Santo Domingo.-Gobernar en tiempos de estabilidad ya supone un gran desafío. Hacerlo en medio de crisis sanitarias, conflictos geopolíticos, fenómenos naturales y tensiones migratorias convierte cualquier gestión en una prueba permanente.
A casi dos años de su segundo mandato y cerca de seis años al frente del país bajo el Partido Revolucionario Moderno (PRM), al presidente Luis Abinader le ha correspondido dirigir la República Dominicana en medio de cinco grandes crisis que han impactado directamente la economía y la vida de los dominicanos.
La primera y más devastadora fue la pandemia del COVID-19. El coronavirus paralizó el mundo, provocó millones de muertes, cierres masivos de empresas y un colapso económico sin precedentes. En República Dominicana, uno de los sectores más golpeados fue el turismo, principal motor de la economía nacional. Sin embargo, el Gobierno logró manejar la crisis sanitaria con rapidez, impulsó el proceso de vacunación y el país se convirtió en uno de los primeros de la región en avanzar hacia la reapertura y el desconfinamiento.
La segunda gran crisis llegó con la guerra entre Rusia y Ucrania. El conflicto disparó los precios internacionales del petróleo, los fertilizantes y los alimentos, afectando especialmente a economías dependientes de las importaciones, como la dominicana. Frente a este escenario, el Gobierno implementó subsidios a los combustibles y medidas de apoyo para contener el impacto sobre la población.
A esto se suma la compleja situación de Haití, una crisis permanente que ha obligado al Gobierno dominicano a enfrentar retos migratorios, fronterizos y de seguridad. El deterioro político, económico y social del vecino país, junto al conflicto por las aguas del río Masacre, ha mantenido una presión constante sobre las autoridades dominicanas.
Otra de las dificultades que ha marcado esta gestión han sido los fenómenos atmosféricos. Tormentas y ciclones han causado daños en comunidades y sectores productivos, obligando al Estado a mantener una respuesta constante ante las emergencias y a asistir a miles de familias afectadas.
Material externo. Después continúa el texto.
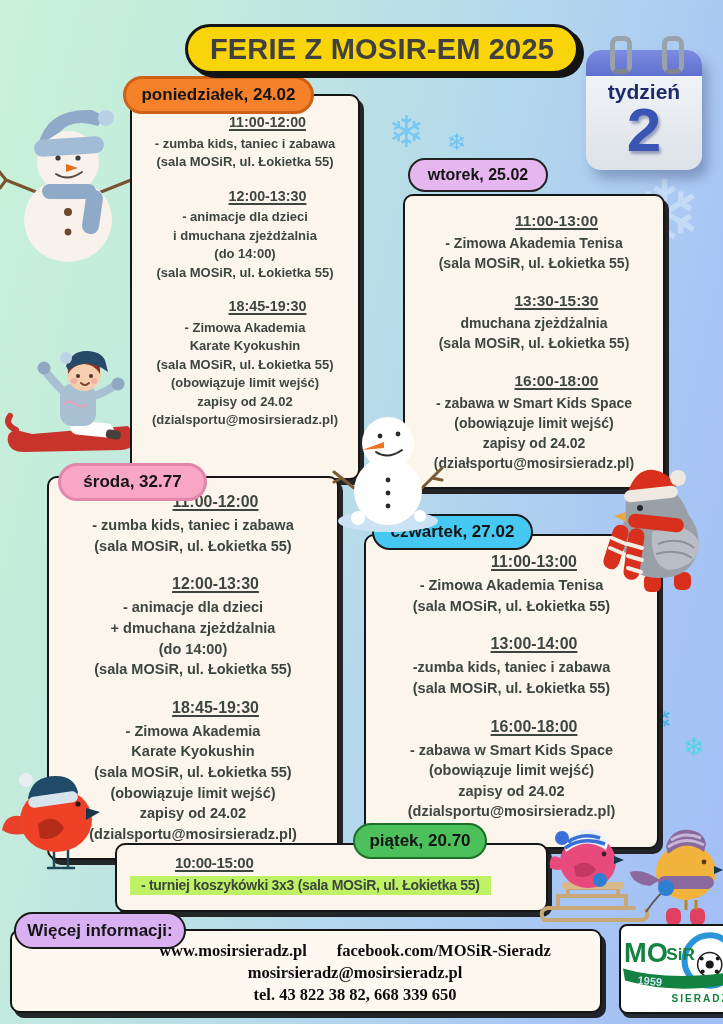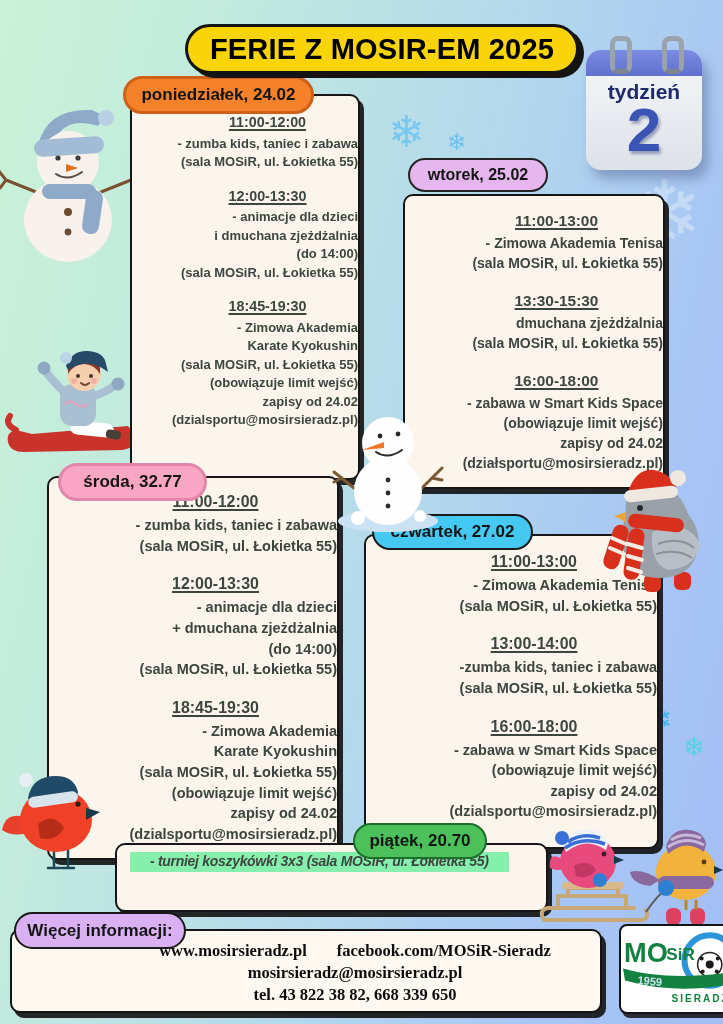--- a/index.html
+++ b/index.html
@@ -14,7 +14,7 @@
     background:#f8d408;border:3px solid #141414;border-radius:30px;
     box-shadow:5px 4px 0 #141414;
     display:flex;align-items:center;justify-content:center;
-    font-weight:800;font-size:29px;letter-spacing:.2px;color:#000000;z-index:8;
+    font-weight:800;font-size:29px;letter-spacing:.2px;color:#404040;z-index:8;
   }
   
   .calendar{position:absolute;left:586px;top:36px;width:132px;height:136px;z-index:7;}

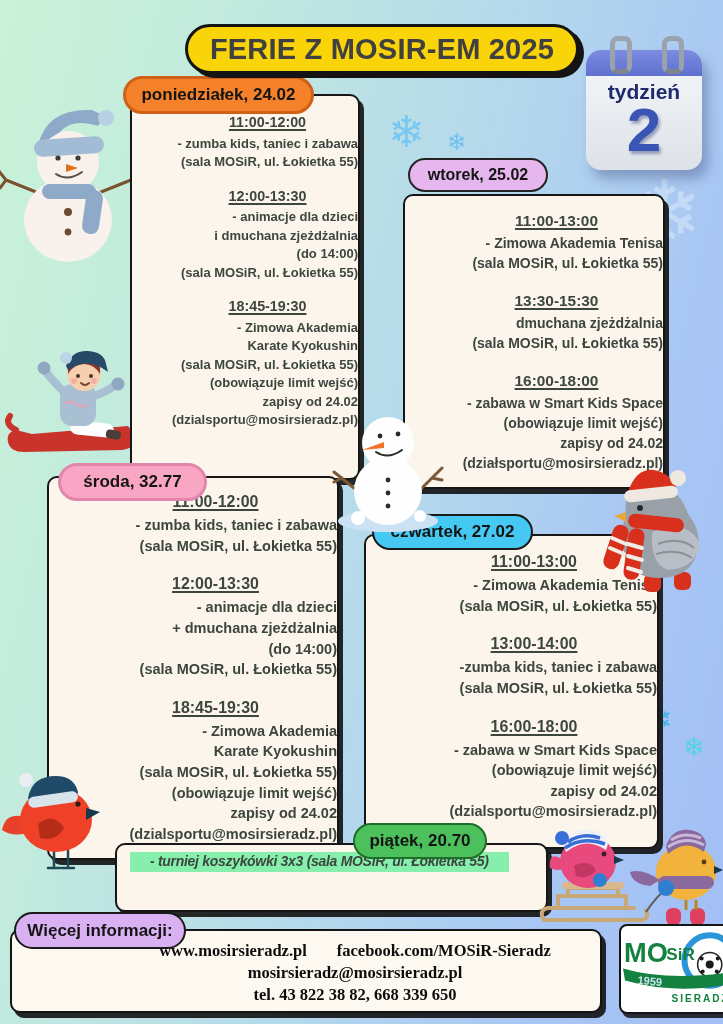--- a/index.html
+++ b/index.html
@@ -52,7 +52,7 @@
   .card.monday .session{margin-bottom:14px;}
   .session .time{font-weight:800;font-size:1.1em;text-decoration:underline;
     text-decoration-thickness:2px;text-underline-offset:2px;margin-bottom:2px;line-height:1.45;padding-left:45px;}
-  .session .line{font-weight:700;line-height:1.42;text-align:right;}
+  .session .line{font-weight:700;line-height:1.42;}
   .card.friday .session{margin:0;}
   .card.friday .time{font-size:15px;margin-bottom:2px;}
   .card.friday .line{display:inline-block;background:#86efac;padding:0 20px;line-height:1.4;font-style:italic;}

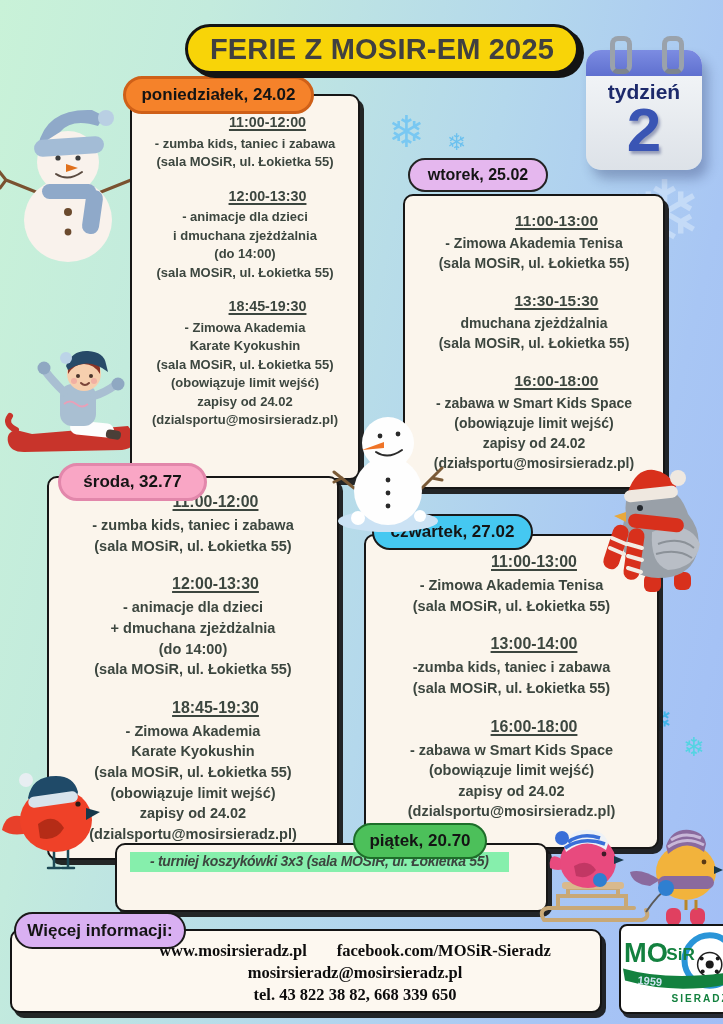--- a/index.html
+++ b/index.html
@@ -304,7 +304,7 @@
   </div>
   <div class="card friday">
     <div class="sessions">
-        <div class="session"><div class="line">- turniej koszykówki 3x3 (sala MOSiR, ul. Łokietka 55)</div></div>
+        <div class="session"><div class="time">10:00-15:00</div><div class="line">- turniej koszykówki 3x3 (sala MOSiR, ul. Łokietka 55)</div></div>
       </div>
   </div>
 

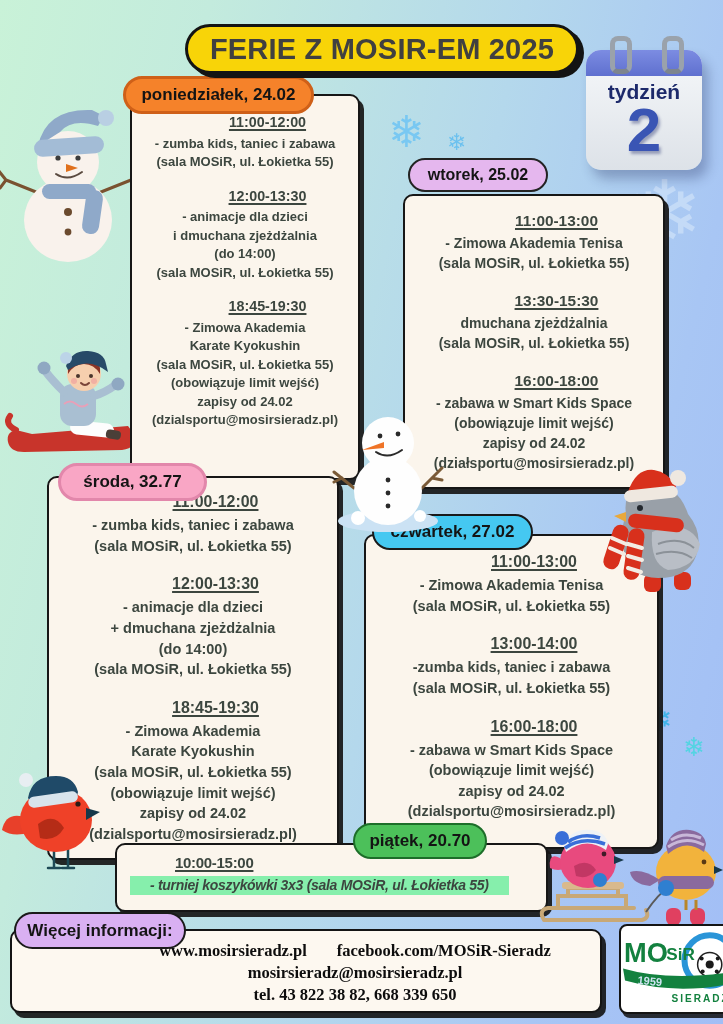--- a/index.html
+++ b/index.html
@@ -55,7 +55,7 @@
   .session .line{font-weight:700;line-height:1.42;}
   .card.friday .session{margin:0;}
   .card.friday .time{font-size:15px;margin-bottom:2px;}
-  .card.friday .line{display:inline-block;background:#86efac;padding:0 20px;line-height:1.4;font-style:italic;}
+  .card.friday .line{display:inline-block;background:#bef264;padding:0 11px;line-height:1.4;}
   
   .footer-bar{position:absolute;left:10px;top:929px;width:588px;height:80px;background:#fdf8f0;
     border:2.5px solid #141414;border-radius:10px;box-shadow:4px 5px 0 rgba(18,18,18,.9);z-index:6;}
La quinta crisis es la más reciente: el conflicto que involucra a Estados Unidos, Israel e Irán. La tensión en Medio Oriente ha generado incertidumbre en los mercados internacionales y complicaciones en el tránsito de petróleo por el estrecho de Ormuz, elevando nuevamente los precios del crudo y amenazando con nuevas alzas en combustibles y alimentos.
Cada una de estas crisis ha representado desafíos distintos, pero con un mismo impacto: presión sobre la economía y sobre el bolsillo de los ciudadanos. Más allá de simpatías políticas, es innegable que los gobiernos de Luis Abinader han tenido que administrar el país en un escenario internacional especialmente complejo.
El verdadero reto ahora será mantener la estabilidad económica y social en medio de un mundo cada vez más incierto y cambiante.